イギリス版Go To Eatが「コロナ感染拡大の一因に」、英首相認める
人気を受けて独自で継続の店舗も
一方でリシ・スナク財務相は、ジョンソン首相のインタビューと同日に英タブロイド紙ザ・サンの単独インタビューに応じ、Eat Out Help Outキャンペーンを展開したことをまったく後悔していないと述べた。
同財務相はさらに、「雇用について私がかなり心配していた業界がある。200万人以上が働いている」と述べ、同キャンペーンが雇用を守った上、経済に弾みを付けたと強調したという。また、キャンペーンがもっとも活用された英南西部では、新型コロナウイルスの感染第2波が比較的緩いことを指摘した。
インディペンデントは、同キャンペーンが非常に効果的だったため、政府からの支援が終わっても、割引を続けている店舗もあるとしている。またスナク財務相の話として、同キャンペーンが新型コロナウイルス感染拡大の要因を作ったことを示す証拠はあまりないとも伝えている。
「キャンペーンの効果は限定的」英商工会議所調査
しかし、Eat Out Help Outキャンペーンが経済にもたらした効果について疑問の声も上がっている。英紙ガーディアン(10月1日付)は、英国商工会議所(BCC)が行った調査の結果として、同キャンペーンは接客業およびケータリング業への経済的な支援にはならなかったと報じた。

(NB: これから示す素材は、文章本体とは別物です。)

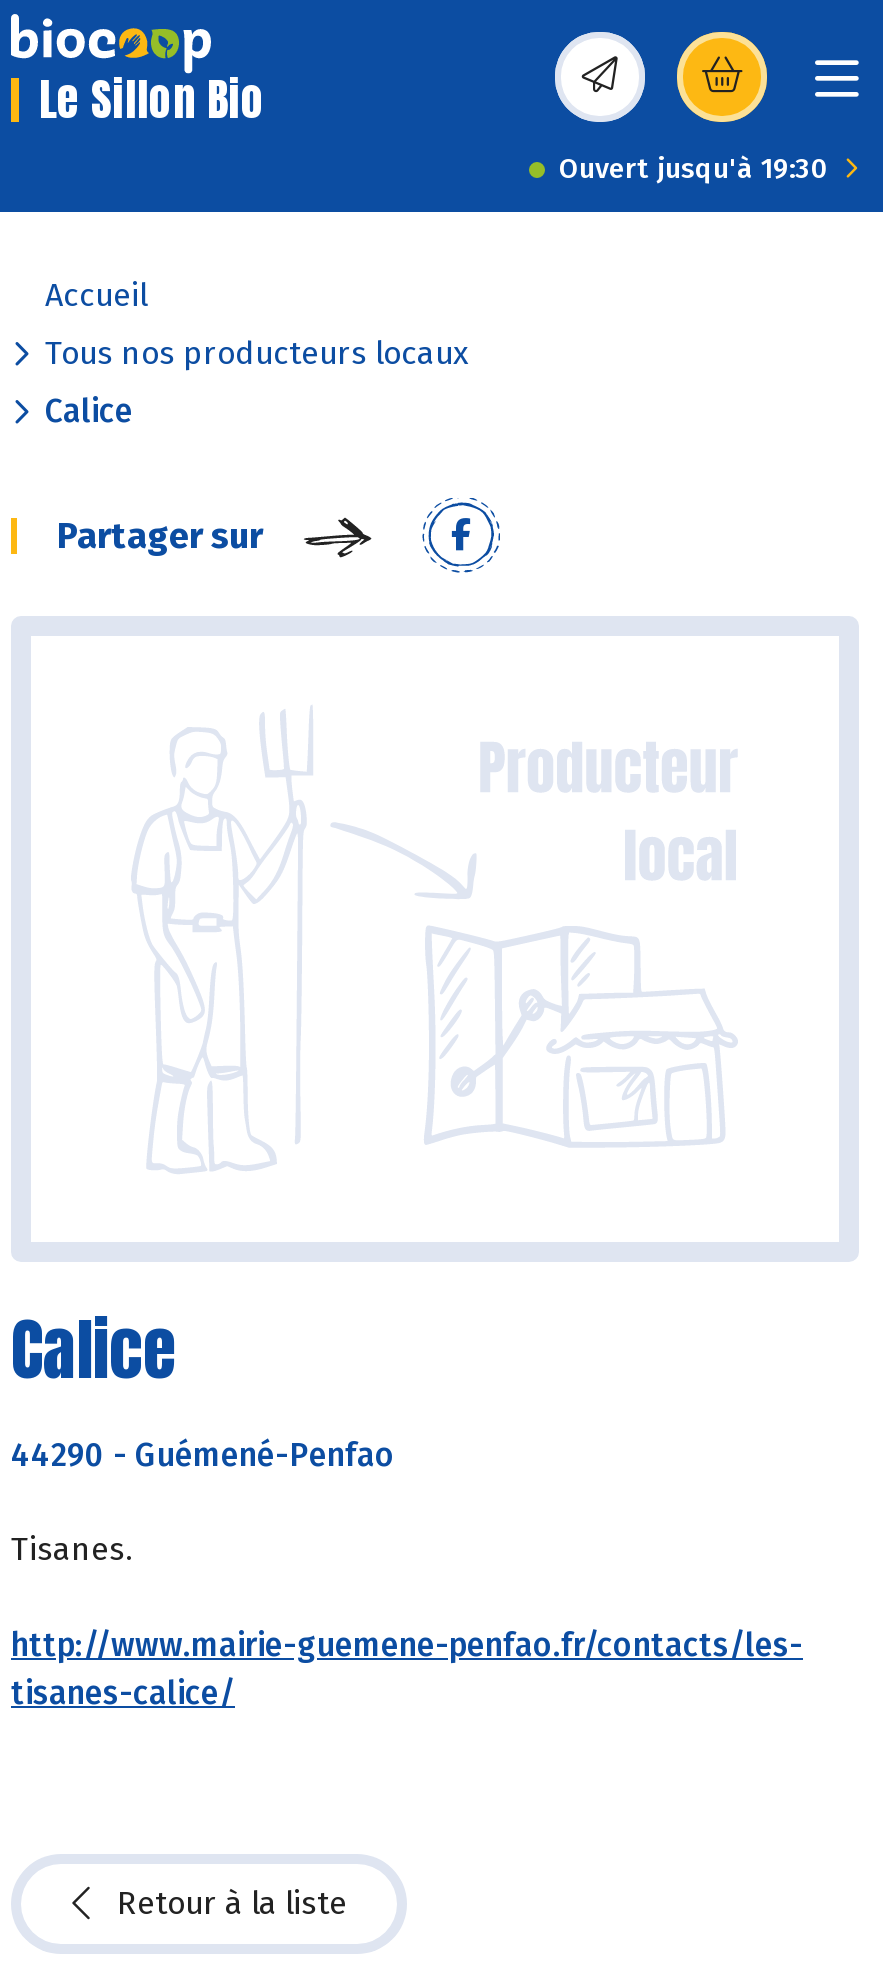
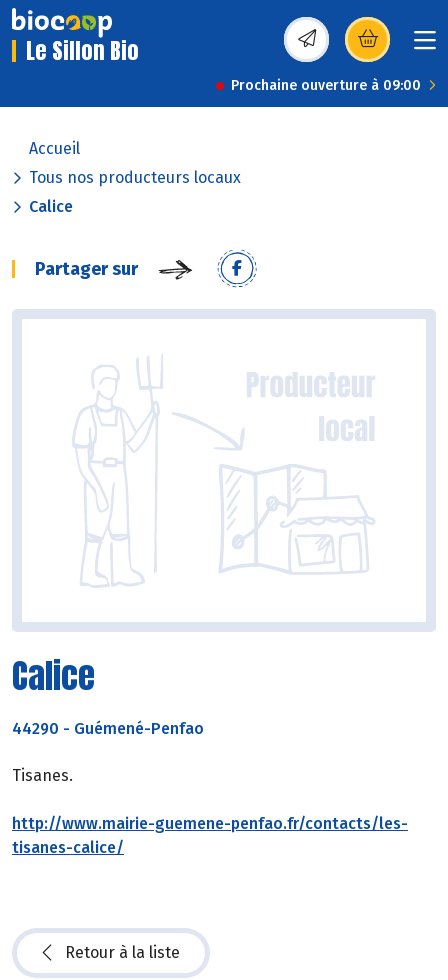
- Ouvert jusqu'à 19:30
+ Prochaine ouverture à 09:00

BCCが6410社を対象に四半期に1度行っている経済調査の中で、新型コロナウイルスやEat Out Help Outキャンペーンの影響について尋ねた。
調査結果によると、接客業およびケータリング業において、6~9月に売り上げが落ちたとする回答は66%に達し、全業界の平均46%と比べてかなり深刻な状況だったことが示された。BCCの広報担当者は、Eat Out Help Outキャンペーンからの恩恵は「ごく僅か」だったとしている。
BCCの経済担当責任者スレン・スルー氏は、売り上げが激減した前四半期と比べて、第3四半期では改善が見られたとしつつ、今後すぐにV字回復とはならないだろうとの見通しを述べた。新たな経済支援策として英国では、雇用を守ることを目的とした「冬季経済計画」が9月に発表されている。スルー氏はこれについて、短期的な刺激にしかならないとの見解を示し、より一層の支援が必要だと述べた。
なお、感染拡大を抑えるために、英国では現在も飲食店の営業時間は全国的に夜10時までとなっている。インディペンデントによると、Eat Out Help Outキャンペーンが終了してからは、局地的なロックダウンを実施している地域もある。
また、ガーディアン(10月4日付)は「リークされた文書」として、政府が3段階に分けたロックダウンを計画していると報じた。最悪のシナリオとなる「レベル3」となった場合、接客業や娯楽産業はすべて閉鎖となる他、いかなる状況においても同居世帯以外の人とは社会的に接触できないこと、外泊の制限、趣味の集まりの禁止などが挙げられ、これまで英国で行われたロックダウンとしてはもっとも厳格なものになる見込みだ。